According to the proposal, all these numbers are not calculated in terms of ‘annual emissions’ as all other proposals do, but in terms of the average global surface temperature (in degrees Centigrade) because emissions can be correlated with temperature changes in the atmosphere. And as it is global warming that the world is trying to avoid, it is better that all numbers are presented in terms of temperature differences that actions of individual nations will make.
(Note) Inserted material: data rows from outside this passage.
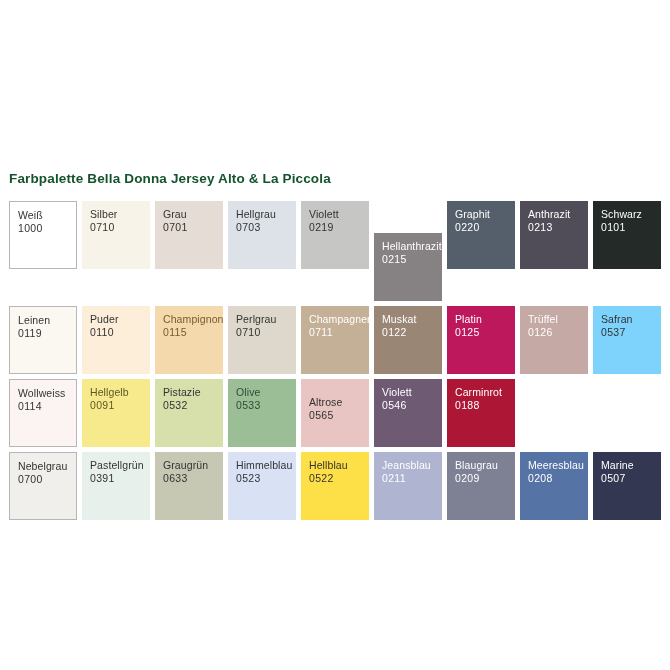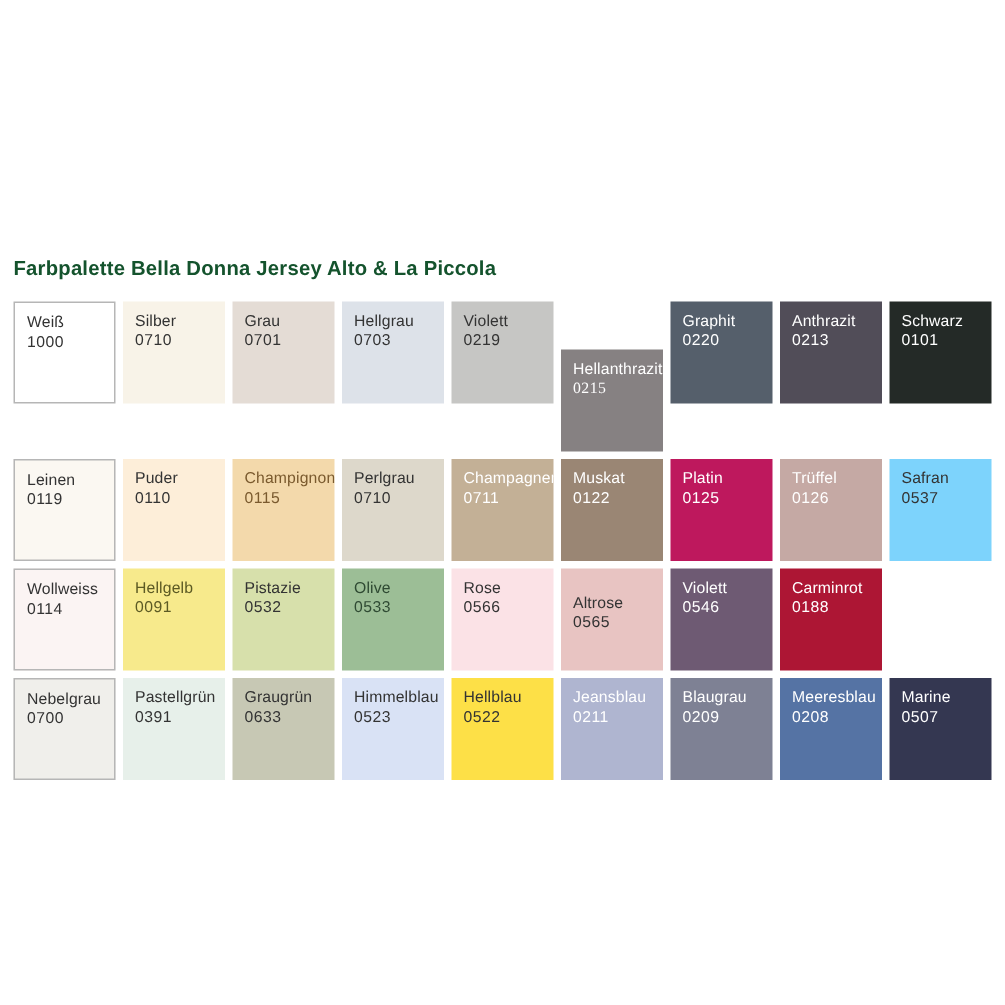--- a/index.html
+++ b/index.html
@@ -102,21 +102,21 @@
         <div class="swatch" style="background: rgb(221, 226, 233);">
           <span class="swatch-name" style="color: rgb(51, 51, 51);">Hellgrau</span>
           <span class="swatch-code" style="color: rgb(51, 51, 51);">0703</span>
         </div>
         <div class="swatch" style="background: rgb(198, 198, 196);">
           <span class="swatch-name" style="color: rgb(51, 51, 51);">Violett</span>
           <span class="swatch-code" style="color: rgb(51, 51, 51);">0219</span>
         </div>
         <div class="swatch" style="background: rgb(134, 129, 130); margin-top: 32px;">
           <span class="swatch-name" style="color: rgb(255, 255, 255);">Hellanthrazit</span>
-          <span class="swatch-code" style="color: rgb(255, 255, 255); font-family: Liberation Serif, serif;">0215</span>
+          <span class="swatch-code" style="color: rgb(255, 255, 255);">0215</span>
         </div>
         <div class="swatch" style="background: rgb(85, 95, 107);">
           <span class="swatch-name" style="color: rgb(255, 255, 255);">Graphit</span>
           <span class="swatch-code" style="color: rgb(255, 255, 255);">0220</span>
         </div>
         <div class="swatch" style="background: rgb(81, 77, 88);">
           <span class="swatch-name" style="color: rgb(255, 255, 255);">Anthrazit</span>
           <span class="swatch-code" style="color: rgb(255, 255, 255);">0213</span>
         </div>
         <div class="swatch" style="background: rgb(36, 42, 39);">
@@ -172,24 +172,20 @@
           <span class="swatch-code" style="color: rgb(92, 90, 36);">0091</span>
         </div>
         <div class="swatch" style="background: rgb(215, 224, 171);">
           <span class="swatch-name" style="color: rgb(51, 51, 51);">Pistazie</span>
           <span class="swatch-code" style="color: rgb(51, 51, 51);">0532</span>
         </div>
         <div class="swatch" style="background: rgb(156, 190, 150);">
           <span class="swatch-name" style="color: rgb(47, 74, 51);">Olive</span>
           <span class="swatch-code" style="color: rgb(47, 74, 51);">0533</span>
         </div>
-        <div class="swatch" style="background: rgb(251, 226, 230);">
-          <span class="swatch-name" style="color: rgb(51, 51, 51);">Rose</span>
-          <span class="swatch-code" style="color: rgb(51, 51, 51);">0566</span>
-        </div>
         <div class="swatch" style="background: rgb(232, 196, 194);">
           <span class="swatch-name" style="color: rgb(51, 51, 51); margin-top: 10px;">Altrose</span>
           <span class="swatch-code" style="color: rgb(51, 51, 51);">0565</span>
         </div>
         <div class="swatch" style="background: rgb(110, 90, 115);">
           <span class="swatch-name" style="color: rgb(255, 255, 255);">Violett</span>
           <span class="swatch-code" style="color: rgb(255, 255, 255);">0546</span>
         </div>
         <div class="swatch" style="background: rgb(173, 22, 52);">
           <span class="swatch-name" style="color: rgb(255, 255, 255);">Carminrot</span>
But once the ‘effective emissions reduction target’ has been fixed for the Annex 1 countries as a group, the Brazilian proposal goes on to argue that the relative responsibilities and targets for different nations be fixed in terms of their relative share of induced temperature increase in 1990 because of greenhouse gas emissions. As a country’s historical emissions are also contributing to the increase in temperature induced by 1990, countries’ with larger emissions in the past will have to accept a larger ‘effective emissions reduction target’ than others. For example, the proposal pointed out that in 1990, whereas Annex 1 countries were responsible for only 75 per cent of the total carbon dioxide emissions in that year, they were responsible for 88 per cent of the induced temperature increase due to carbon dioxide in 1990. In this context, the Brazilian proposal pointed out that though the Intergovernmental Panel on Climate Change has said that annual emissions of developing and developed countries would equal in 2037, the induced changes in temperature by developing and developed countries will equal in 2147.
|Relative Shares||Annex 1 nations (%)||Non-Annex 1 nations (%)|
|Relative share of annual carbon dioxide emissions in 1990||75 %||25%|
|Relative share of carbon dioxide concentrations in the atmosphere in 1990||79%||21%|
|Relative share of induced temperature increase due to carbon dioxide emissions in 1990||88%||12%|
|Relative share of induced temperature increase due to carbon dioxide emissions in 2010||82%||18%|
|Relative share of induced temperature increase due to carbon dioxide emissions in 2020||79%||21%|
Table 10 – Differentiated responsibility for climate change attributable to each group
Source: UNFCCC 1997, Implementation of the Berlin Mandate, Additional Proposals from Parties. Addendum. Note by the Secretariat to the Ad Hoc Group on the Berlin Mandate, Seventh Session, Bonn, 31 July-7 August 1997, Item 3 of the Provisional Agenda, FCCC/AGBM/1997/MISC, 1/Add. 3, pp.20-21..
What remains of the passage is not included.